The purist in me admonishes myself for not using plain text file for my notes, but you know what? I like being able to format my notes, into lists and tables. I like having hyperlinks, and images. True, each note is not a separate file in the file system. On the other hand, the backend is a SQLite database, which I am perfectly capable of accessing programmatically if needed.
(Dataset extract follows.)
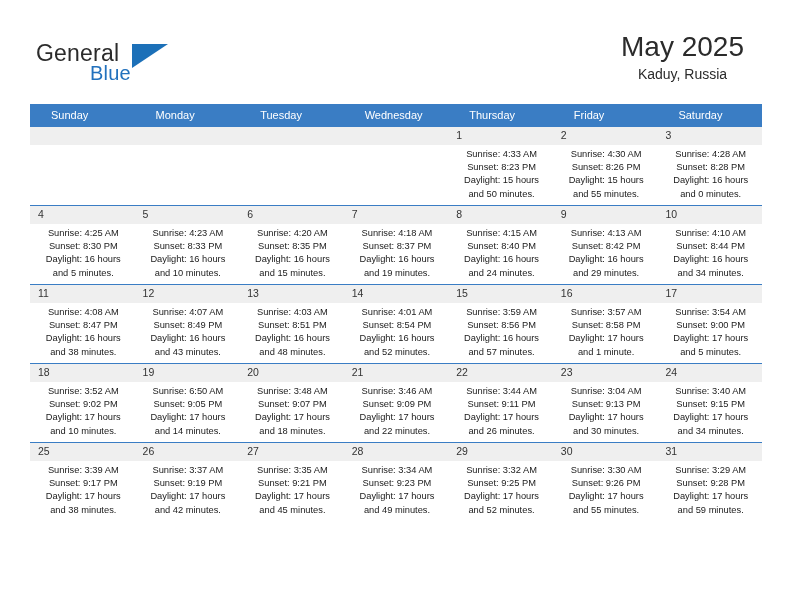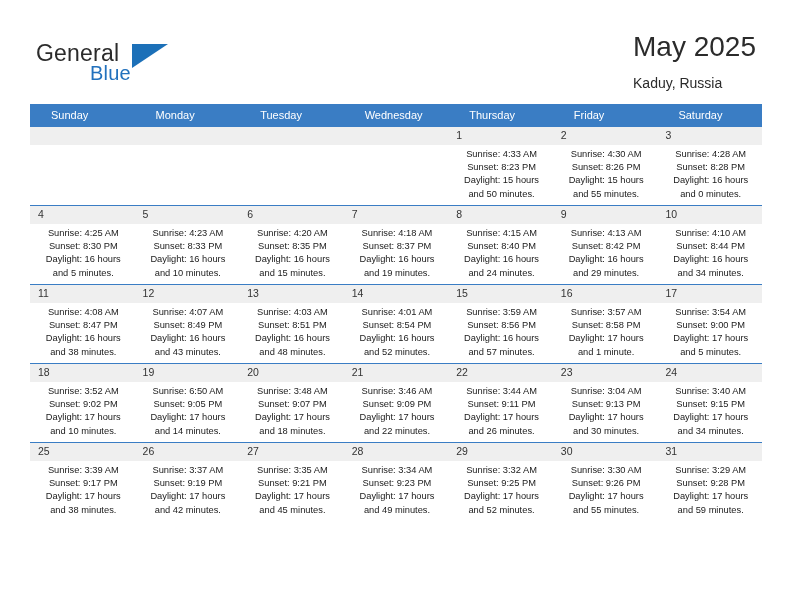"May 2025" .title-block { right: 36px -> 48px; text-align: left -> center }
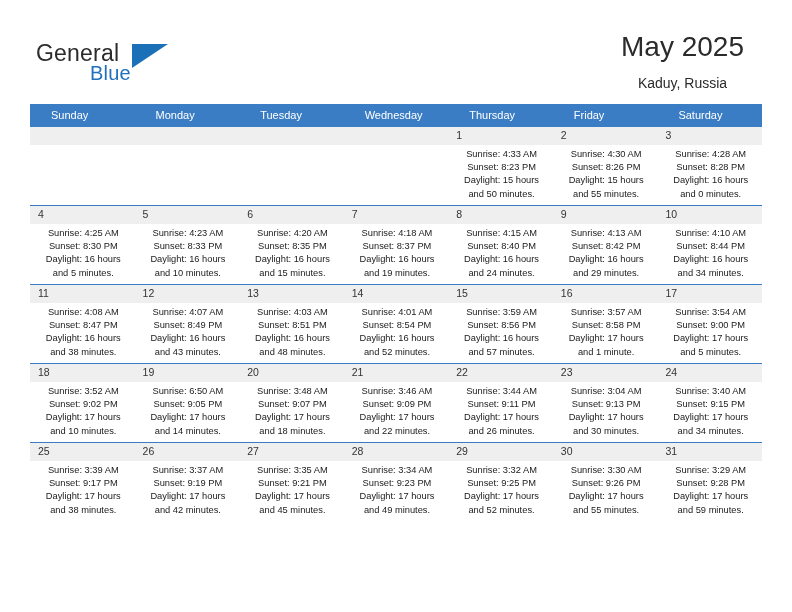"Kaduy, Russia" .cal-subtitle { margin-top: 9px -> 0 }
The point is, I haven’t had a need to do so. That is the beauty of the simplicity of Notes so far. I don’t worry about tagging, or notebooks. I do have a folder structure for my notes, and it is evolving, but even there, I aim for simplicity. Being able to simply search for a term in Spotlight and see matching notes has been incredibly useful. I recently read an article in Smithsonian by Richard Grant, whose writing I enjoy. I’d created a note for that article, and so I just tried a Spotlight search for Richard Grant:

Spotlight search for Richard Grant

That’s good enough for my purposes.

I also light the lightweight feel of the Notes app. When I use Evernote today, the application feels big and bulky by comparison. Of course, it does a lot more than the Notes app, but for notetaking, I don’t need much more than what Notes can do.

  1. I stubbornly refuse to use Siri or dictation for notes, although I use Siri for other things.
  2. The exception, not worth getting into here in any detail, is my work-related notes, for which I use OneNote because it makes a lot of sense to do so.
  3. I do wish there was a way to add to the list of default styles provided.